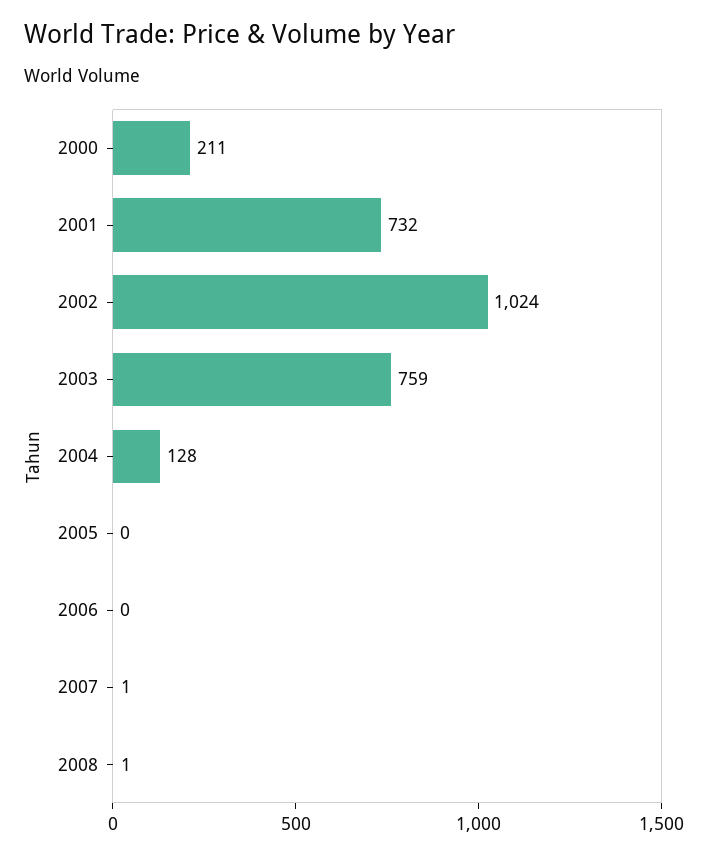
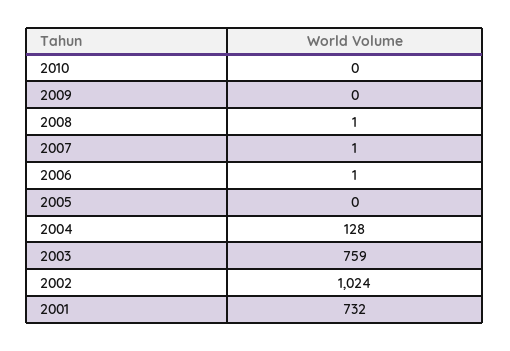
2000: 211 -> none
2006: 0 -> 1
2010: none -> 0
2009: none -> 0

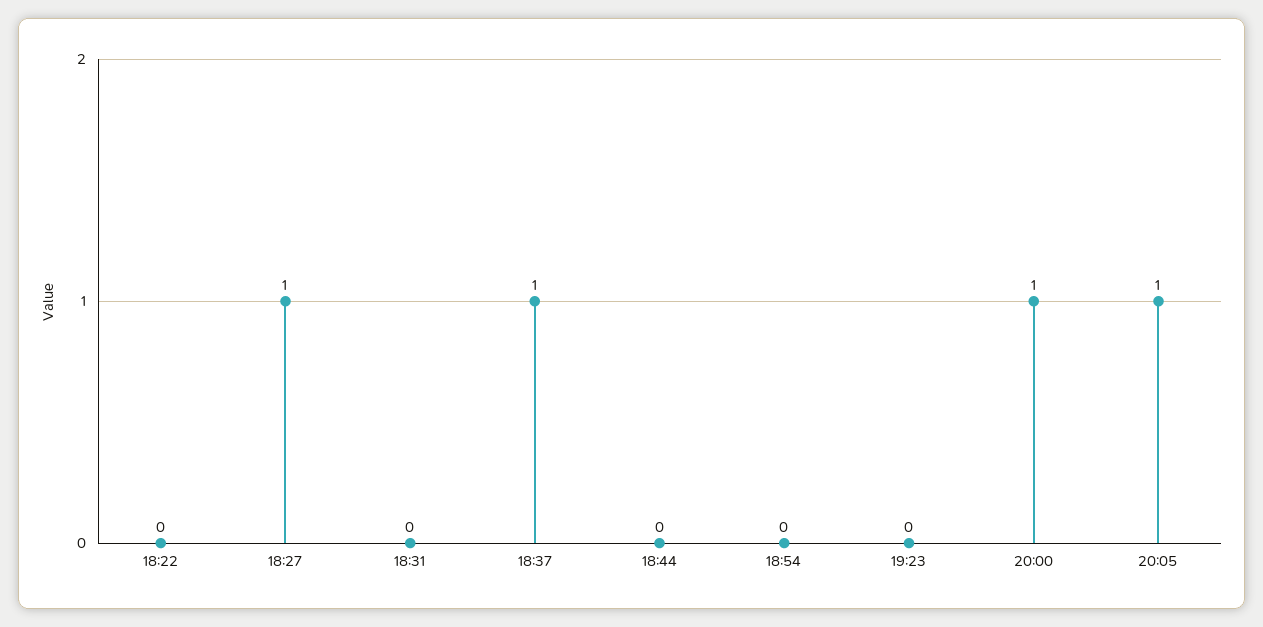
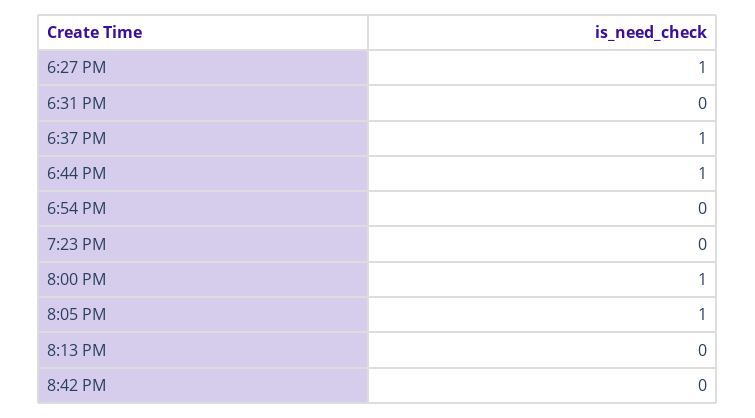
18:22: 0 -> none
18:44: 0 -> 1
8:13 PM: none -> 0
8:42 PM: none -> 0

+-------+

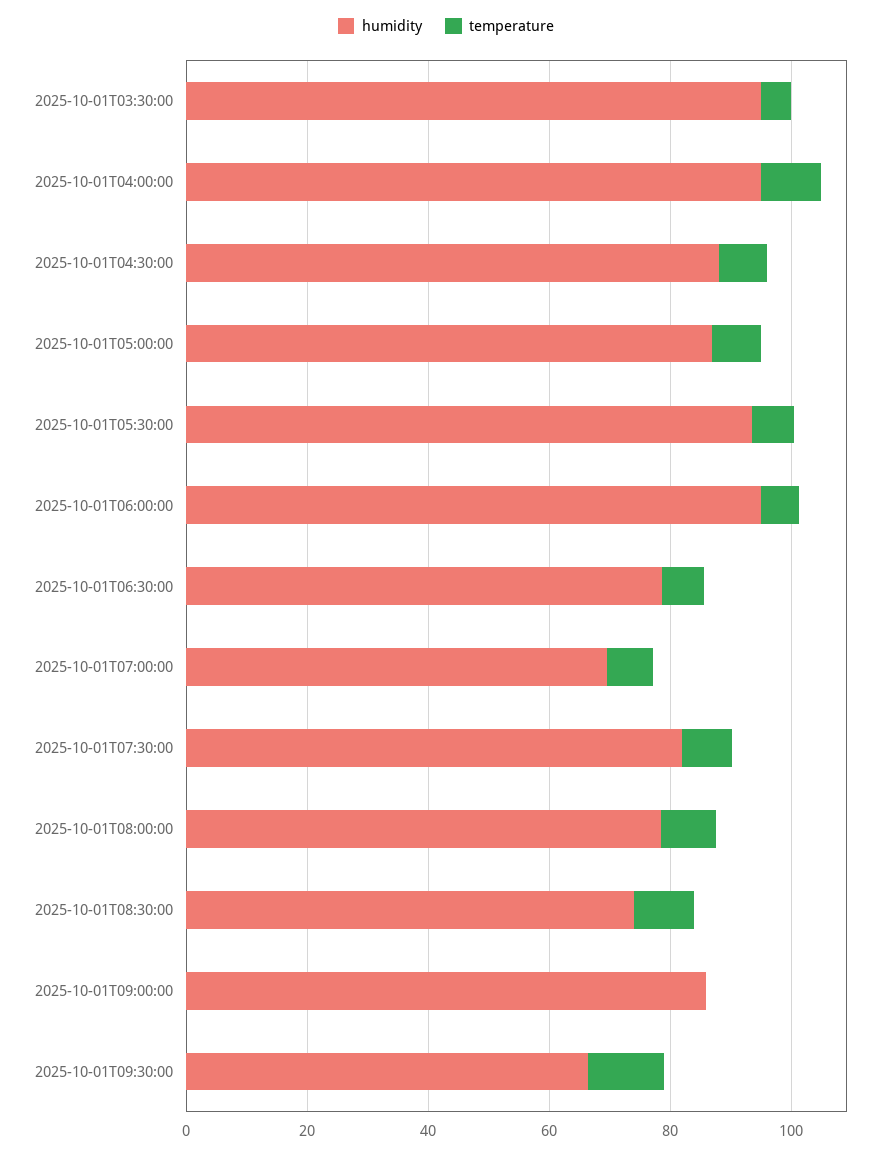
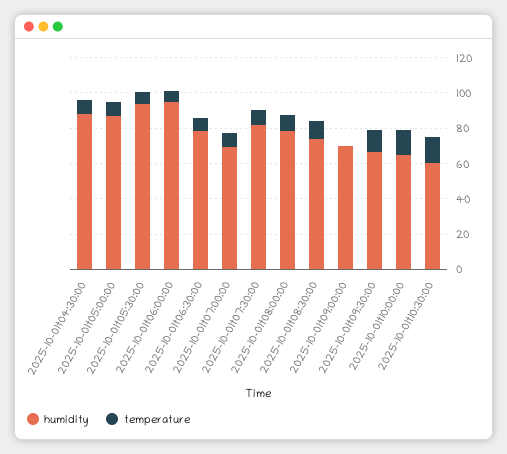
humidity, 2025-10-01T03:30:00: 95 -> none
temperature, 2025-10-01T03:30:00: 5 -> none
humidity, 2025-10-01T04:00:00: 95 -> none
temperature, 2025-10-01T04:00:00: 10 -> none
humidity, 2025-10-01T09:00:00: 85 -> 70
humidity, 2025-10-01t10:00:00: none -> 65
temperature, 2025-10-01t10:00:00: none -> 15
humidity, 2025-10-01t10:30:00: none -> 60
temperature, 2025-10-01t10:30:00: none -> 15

+-------+

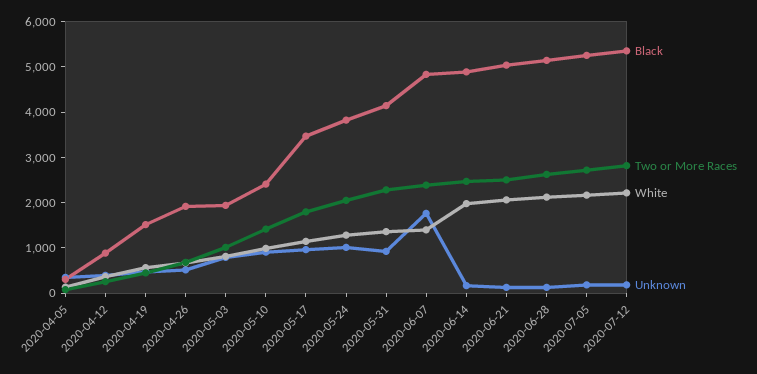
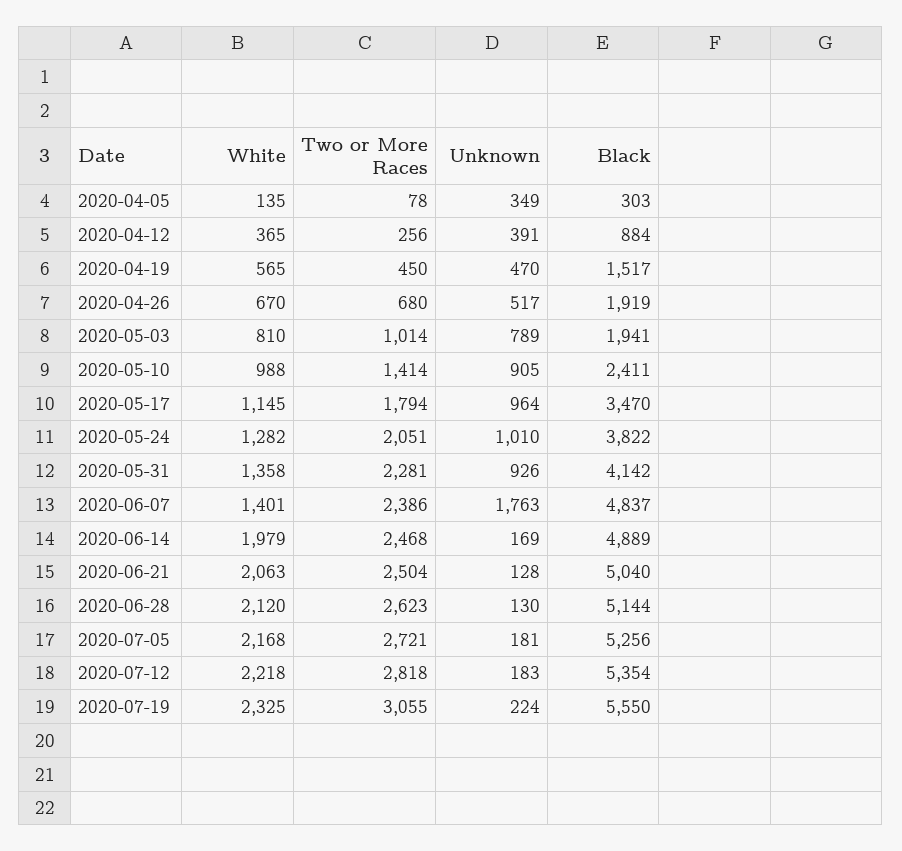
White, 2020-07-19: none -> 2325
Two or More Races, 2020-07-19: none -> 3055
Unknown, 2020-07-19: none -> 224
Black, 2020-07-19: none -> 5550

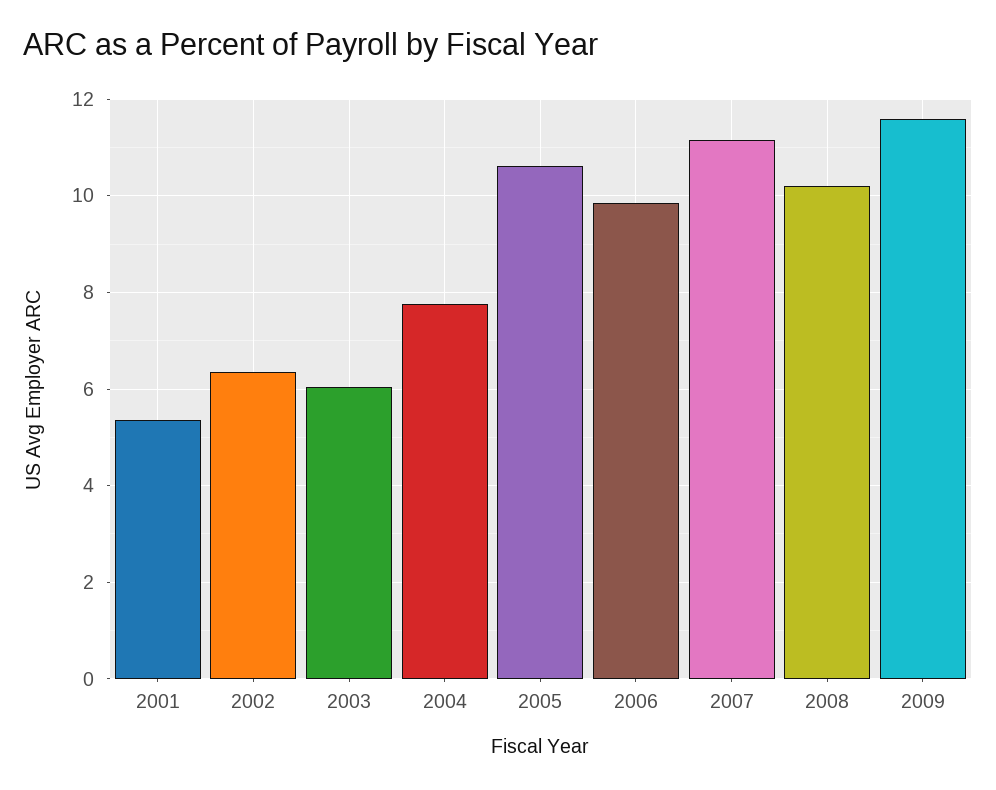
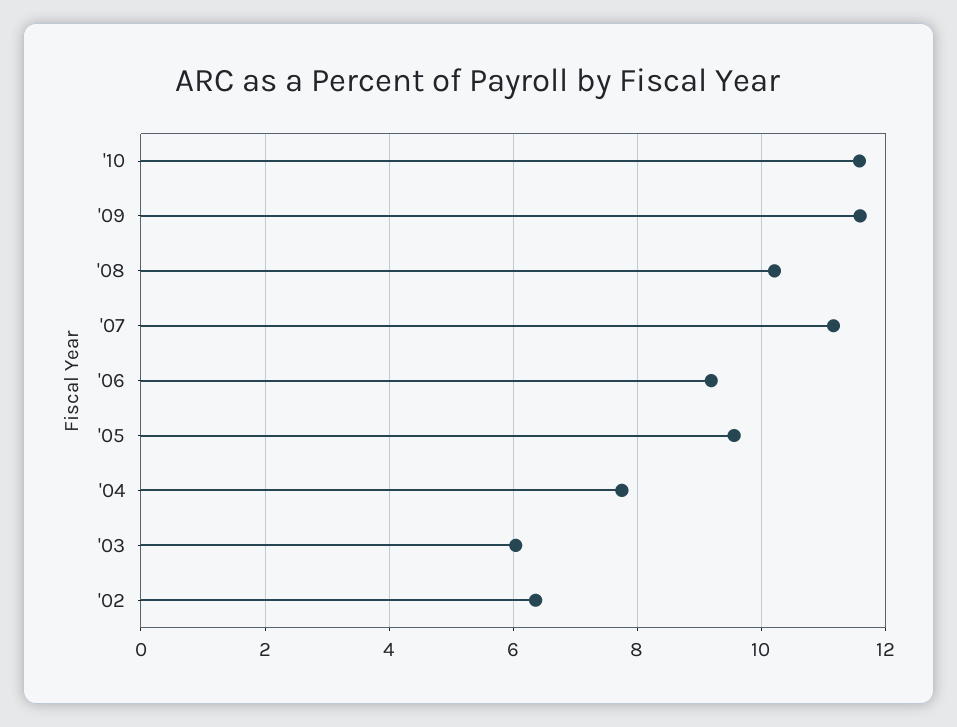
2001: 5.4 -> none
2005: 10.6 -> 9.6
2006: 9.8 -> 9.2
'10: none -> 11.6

+-------+

» **Task directions**
The word "temperature" appears on some lines of the data above; say how many such lines there are, with nothing else.

» **Problem solution**
4